Start of Information given
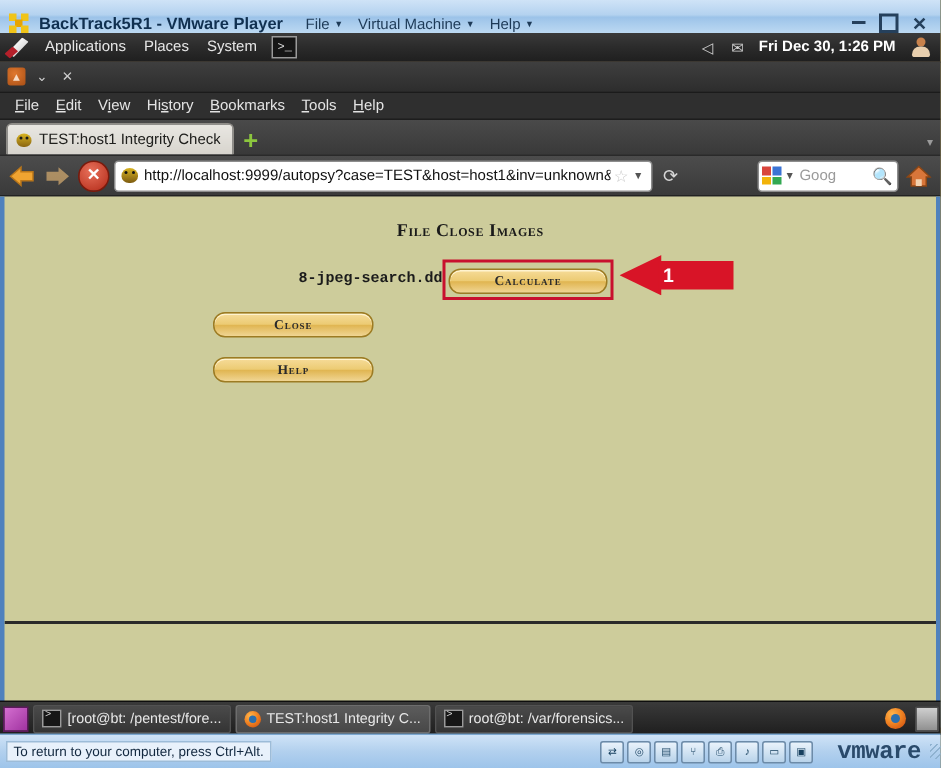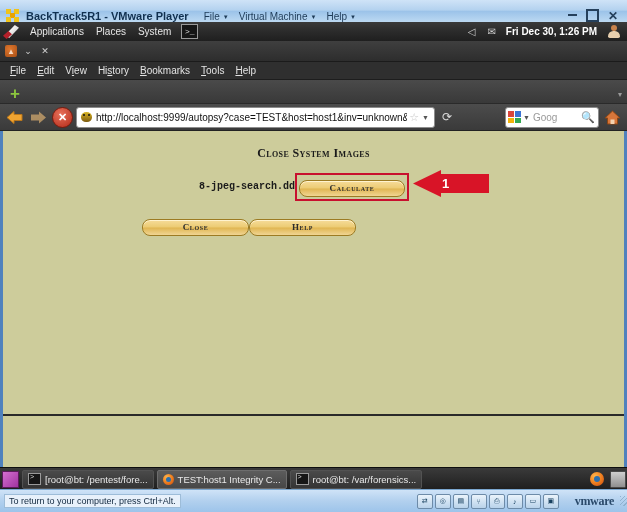--- a/index.html
+++ b/index.html
@@ -143,21 +143,21 @@
     letter-spacing:0.6px;box-shadow:inset 0 1px 0 #fff3cf;
   }
   .btn.calc{width:104px;}
   .btn.wide{width:105px;}
   .arrow{position:absolute;left:118px;top:-3px;width:73px;height:27px;}
   .arrow .head{position:absolute;left:0;top:0;width:28px;height:27px;background:#d81427;
     clip-path:polygon(0% 50%,100% 0%,100% 100%);}
   .arrow .tail{position:absolute;left:26px;top:4px;width:47px;height:19px;background:#d81427;
     display:flex;align-items:center;padding-left:3px;}
   .arrow .tail span{color:#fff;font-size:13px;font-weight:bold;font-family:"Liberation Sans",sans-serif;}
-  .btnrow{display:flex;margin-top:18px;padding-left:139px;}
+  .btnrow{display:flex;gap:13px;margin-top:8px;padding-left:139px;flex-direction:column;}
   .hr{position:absolute;left:0;right:0;top:283px;height:0;border-top:2px solid #2a2a2a;}
 
   
   .taskbar{position:absolute;left:0;bottom:0;width:627px;height:22px;
     background:linear-gradient(to bottom,#3a3a3a 0%,#2c2c2c 50%,#1e1e1e 100%);
     border-top:1px solid #0e0e0e;display:flex;align-items:center;padding:0 2px;gap:3px;}
   .tb-show{width:15px;height:15px;background:linear-gradient(135deg,#d46fd0,#a033a0);
     border:1px solid #5c1a5c;flex:none;}
   .tb-item{height:17px;display:flex;align-items:center;padding:0 5px;gap:4px;
     border:1px solid #525252;border-radius:2px;
@@ -183,22 +183,22 @@
   
   .vm-status{position:absolute;left:0;bottom:0;width:627px;height:22px;
     background:linear-gradient(to bottom,#cfe3f7 0%,#b2d0ee 50%,#9dc4ea 100%);
     border-top:1px solid #7ba7d0;display:flex;align-items:center;padding:0 4px;}
   .vm-hint{font-size:9px;color:#12283f;background:#e8f1fb;border:1px solid #9dbcd8;
     padding:1px 4px;white-space:nowrap;}
   .vm-sicons{margin-left:auto;display:flex;align-items:center;gap:2px;}
   .vm-sicons .si{width:14px;height:13px;border:1px solid #6d8ba8;border-radius:2px;
     background:linear-gradient(to bottom,#eaf3fb,#b9d3ea);display:flex;align-items:center;
     justify-content:center;font-size:7px;color:#17405f;}
-  .vm-brand{font-size:12px;font-weight:bold;color:#2a4a6b;margin-left:16px;letter-spacing:-0.3px;
-    font-family:Liberation Serif, serif;}
+  .vm-brand{font-size:16px;font-weight:bold;color:#2a4a6b;margin-left:16px;letter-spacing:-0.3px;
+    font-family:Liberation Mono, monospace;}
   .vm-grip{margin-left:6px;margin-right:1px;width:10px;height:10px;
     background:repeating-linear-gradient(135deg,#8fb2d0 0 1px,transparent 1px 3px);}
 </style>
 </head>
 <body>
 
 <div id="app">
 
   <div class="vm-titlebar">
     <div class="vm-icon">
@@ -272,20 +272,28 @@
         <div class="m"><u>F</u><span>ile</span></div>
         <div class="m"><u>E</u><span>dit</span></div>
         <div class="m">V<u>i</u><span>ew</span></div>
         <div class="m">Hi<u>s</u><span>tory</span></div>
         <div class="m"><u>B</u><span>ookmarks</span></div>
         <div class="m"><u>T</u><span>ools</span></div>
         <div class="m"><u>H</u><span>elp</span></div>
       </div>
 
       <div class="ff-tabstrip">
+        <div class="ff-tab">
+          <span class="fav">
+            <span class="body"></span>
+              <span class="eye"></span>
+              <span class="eye2"></span>
+          </span>
+          <span class="ff-tab-label">TEST:host1 Integrity Check</span>
+        </div>
         <div class="ff-newtab">+</div>
         <div class="ff-tabcaret">▾</div>
       </div>
 
       <div class="ff-navbar">
         <div class="nav-arrow">
           <svg width="17" height="15" viewBox="0 0 17 15">
               <path d="M1 7.5 L8 1.5 L8 4.5 L16 4.5 L16 10.5 L8 10.5 L8 13.5 Z" fill="#f0a431" stroke="#b9761a" stroke-width="1"></path>
             </svg>
         </div>
@@ -320,21 +328,21 @@
         <div class="homebtn">
           <svg width="17" height="15" viewBox="0 0 17 15">
             <path d="M8.5 1 L16 8 L13.5 8 L13.5 14 L3.5 14 L3.5 8 L1 8 Z" fill="#d8763a" stroke="#8c4614" stroke-width="1"></path>
             <rect x="6.5" y="9.5" width="4" height="4.5" fill="#f3d2b0"></rect>
           </svg>
         </div>
       </div>
 
       <div class="viewport">
         <div class="page-h1">
-          <span style="font-variant: small-caps;">Close System Images</span>
+          <span style="font-variant: small-caps;">File Close Images</span>
         </div>
 
         <div class="row-img">
           <span class="imgname">8-jpeg-search.dd</span>
           <span class="calc-wrap">
             <span class="hlbox">
               <span class="btn calc" style="font-variant: small-caps;">Calculate</span>
             </span>
             <span class="arrow">
               <span class="head"></span>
End of Information given
:: What you are asked to do ::
Any picture found in the data is to be skipped while the rest is copied exactly.

:: Task output ::
--- a/index.html
+++ b/index.html
@@ -143,21 +143,21 @@
     letter-spacing:0.6px;box-shadow:inset 0 1px 0 #fff3cf;
   }
   .btn.calc{width:104px;}
   .btn.wide{width:105px;}
   .arrow{position:absolute;left:118px;top:-3px;width:73px;height:27px;}
   .arrow .head{position:absolute;left:0;top:0;width:28px;height:27px;background:#d81427;
     clip-path:polygon(0% 50%,100% 0%,100% 100%);}
   .arrow .tail{position:absolute;left:26px;top:4px;width:47px;height:19px;background:#d81427;
     display:flex;align-items:center;padding-left:3px;}
   .arrow .tail span{color:#fff;font-size:13px;font-weight:bold;font-family:"Liberation Sans",sans-serif;}
-  .btnrow{display:flex;margin-top:18px;padding-left:139px;}
+  .btnrow{display:flex;gap:13px;margin-top:8px;padding-left:139px;flex-direction:column;}
   .hr{position:absolute;left:0;right:0;top:283px;height:0;border-top:2px solid #2a2a2a;}
 
   
   .taskbar{position:absolute;left:0;bottom:0;width:627px;height:22px;
     background:linear-gradient(to bottom,#3a3a3a 0%,#2c2c2c 50%,#1e1e1e 100%);
     border-top:1px solid #0e0e0e;display:flex;align-items:center;padding:0 2px;gap:3px;}
   .tb-show{width:15px;height:15px;background:linear-gradient(135deg,#d46fd0,#a033a0);
     border:1px solid #5c1a5c;flex:none;}
   .tb-item{height:17px;display:flex;align-items:center;padding:0 5px;gap:4px;
     border:1px solid #525252;border-radius:2px;
@@ -183,22 +183,22 @@
   
   .vm-status{position:absolute;left:0;bottom:0;width:627px;height:22px;
     background:linear-gradient(to bottom,#cfe3f7 0%,#b2d0ee 50%,#9dc4ea 100%);
     border-top:1px solid #7ba7d0;display:flex;align-items:center;padding:0 4px;}
   .vm-hint{font-size:9px;color:#12283f;background:#e8f1fb;border:1px solid #9dbcd8;
     padding:1px 4px;white-space:nowrap;}
   .vm-sicons{margin-left:auto;display:flex;align-items:center;gap:2px;}
   .vm-sicons .si{width:14px;height:13px;border:1px solid #6d8ba8;border-radius:2px;
     background:linear-gradient(to bottom,#eaf3fb,#b9d3ea);display:flex;align-items:center;
     justify-content:center;font-size:7px;color:#17405f;}
-  .vm-brand{font-size:12px;font-weight:bold;color:#2a4a6b;margin-left:16px;letter-spacing:-0.3px;
-    font-family:Liberation Serif, serif;}
+  .vm-brand{font-size:16px;font-weight:bold;color:#2a4a6b;margin-left:16px;letter-spacing:-0.3px;
+    font-family:Liberation Mono, monospace;}
   .vm-grip{margin-left:6px;margin-right:1px;width:10px;height:10px;
     background:repeating-linear-gradient(135deg,#8fb2d0 0 1px,transparent 1px 3px);}
 </style>
 </head>
 <body>
 
 <div id="app">
 
   <div class="vm-titlebar">
     <div class="vm-icon">
@@ -272,20 +272,28 @@
         <div class="m"><u>F</u><span>ile</span></div>
         <div class="m"><u>E</u><span>dit</span></div>
         <div class="m">V<u>i</u><span>ew</span></div>
         <div class="m">Hi<u>s</u><span>tory</span></div>
         <div class="m"><u>B</u><span>ookmarks</span></div>
         <div class="m"><u>T</u><span>ools</span></div>
         <div class="m"><u>H</u><span>elp</span></div>
       </div>
 
       <div class="ff-tabstrip">
+        <div class="ff-tab">
+          <span class="fav">
+            <span class="body"></span>
+              <span class="eye"></span>
+              <span class="eye2"></span>
+          </span>
+          <span class="ff-tab-label">TEST:host1 Integrity Check</span>
+        </div>
         <div class="ff-newtab">+</div>
         <div class="ff-tabcaret">▾</div>
       </div>
 
       <div class="ff-navbar">
         <div class="nav-arrow">
           <svg width="17" height="15" viewBox="0 0 17 15">
               <path d="M1 7.5 L8 1.5 L8 4.5 L16 4.5 L16 10.5 L8 10.5 L8 13.5 Z" fill="#f0a431" stroke="#b9761a" stroke-width="1"></path>
             </svg>
         </div>
@@ -320,21 +328,21 @@
         <div class="homebtn">
           <svg width="17" height="15" viewBox="0 0 17 15">
             <path d="M8.5 1 L16 8 L13.5 8 L13.5 14 L3.5 14 L3.5 8 L1 8 Z" fill="#d8763a" stroke="#8c4614" stroke-width="1"></path>
             <rect x="6.5" y="9.5" width="4" height="4.5" fill="#f3d2b0"></rect>
           </svg>
         </div>
       </div>
 
       <div class="viewport">
         <div class="page-h1">
-          <span style="font-variant: small-caps;">Close System Images</span>
+          <span style="font-variant: small-caps;">File Close Images</span>
         </div>
 
         <div class="row-img">
           <span class="imgname">8-jpeg-search.dd</span>
           <span class="calc-wrap">
             <span class="hlbox">
               <span class="btn calc" style="font-variant: small-caps;">Calculate</span>
             </span>
             <span class="arrow">
               <span class="head"></span>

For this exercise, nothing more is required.